Son sujetos beneficiarios los sujetos en situación de incapacidad permanente total menores de 65 años o aquellas que, aún habiendo cumplido esta edad, no hayan cumplido el período mínimo de cotización para percibir la prestación por jubilación. Deberán, además cumplir los siguientes requisitos:
a) Estar de alta o en situación asimilada al alta.
b) Reunir el período de cotización mínimo exigido para cada una de las prestaciones anteriores, excepto cuando la gran invalidez deriva de un accidente, en cuyo caso no se exige período mínimo de cotización.
La cuantía de la prestación se obtiene aplicando a la base reguladora el porcentaje correspondiente, que será de un 100% de la misma, incrementado en un 50% para remunerar a la persona que atienda al sujeto aquejado de la gran invalidez.

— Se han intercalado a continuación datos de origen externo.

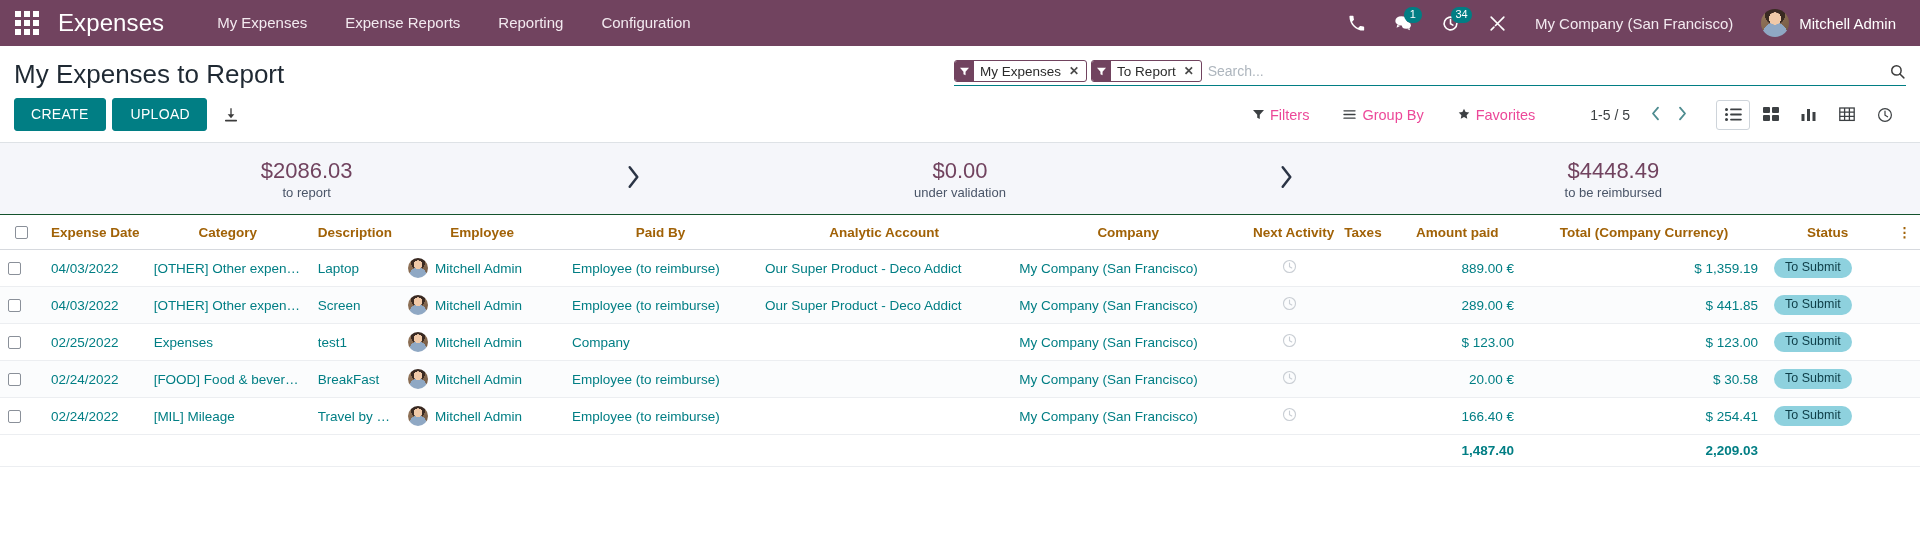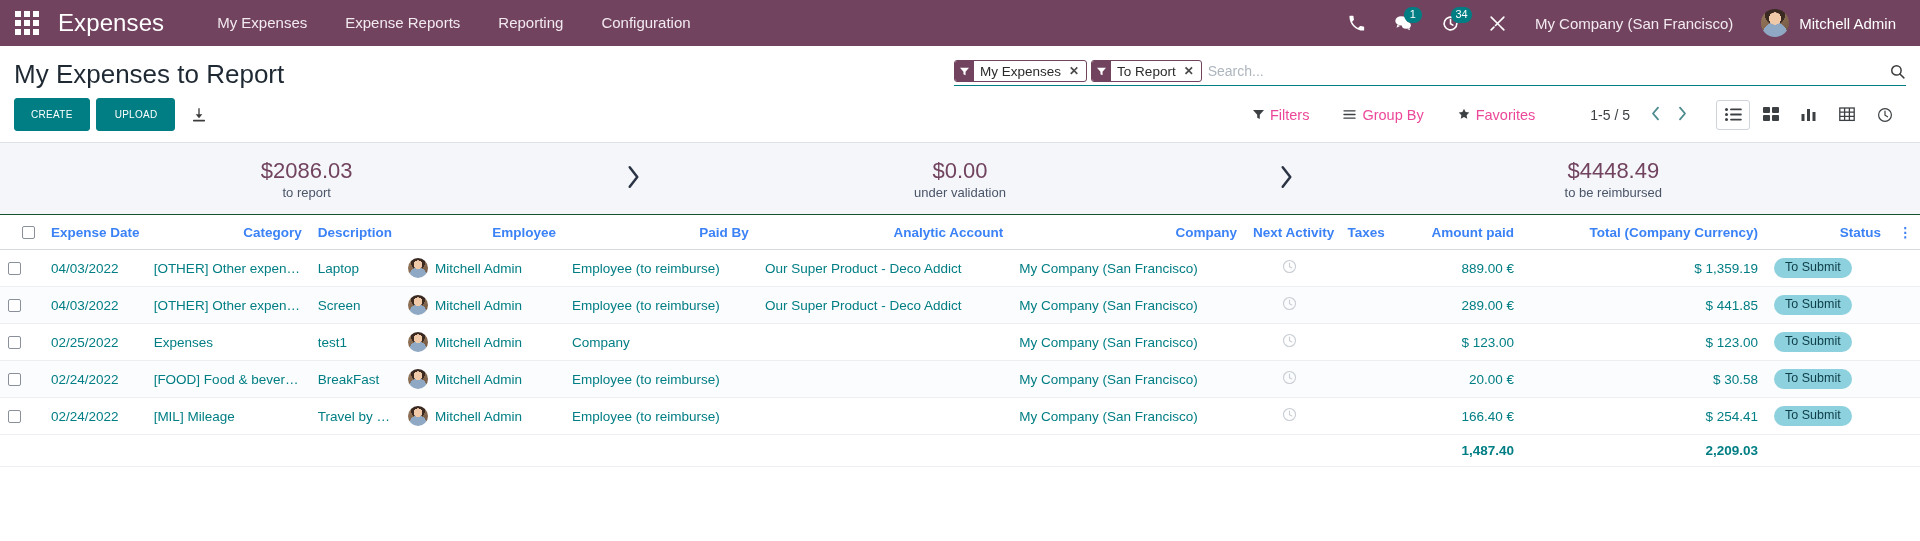"CREATE" .btn { font-size: 10px -> 14px }
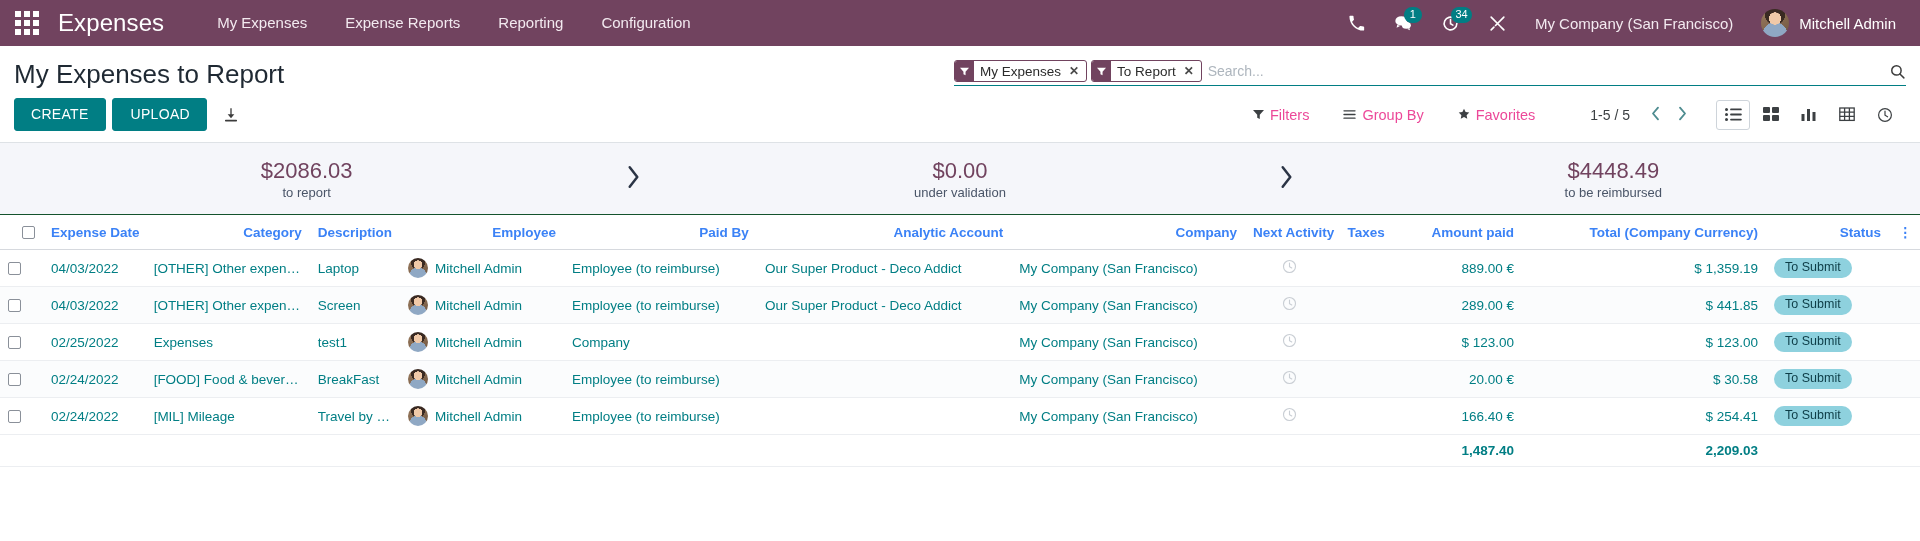"Expense Date" table.list th { color: #3b82f6 -> #a16207; text-align: right -> center }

La pensión no es incompatible con el ejercicio de actividades que no representen un cambio en su capacidad de trabajo a efectos de revisión. Si se realizan trabajos susceptibles de inclusión en alguno de los regímenes de la Seguridad Social, existe la obligación de cursar la correspondiente alta y cotizar.
Se extinguirá por revisión del grado de la misma con resultado positivo, por fallecimiento y por pensión de jubilación.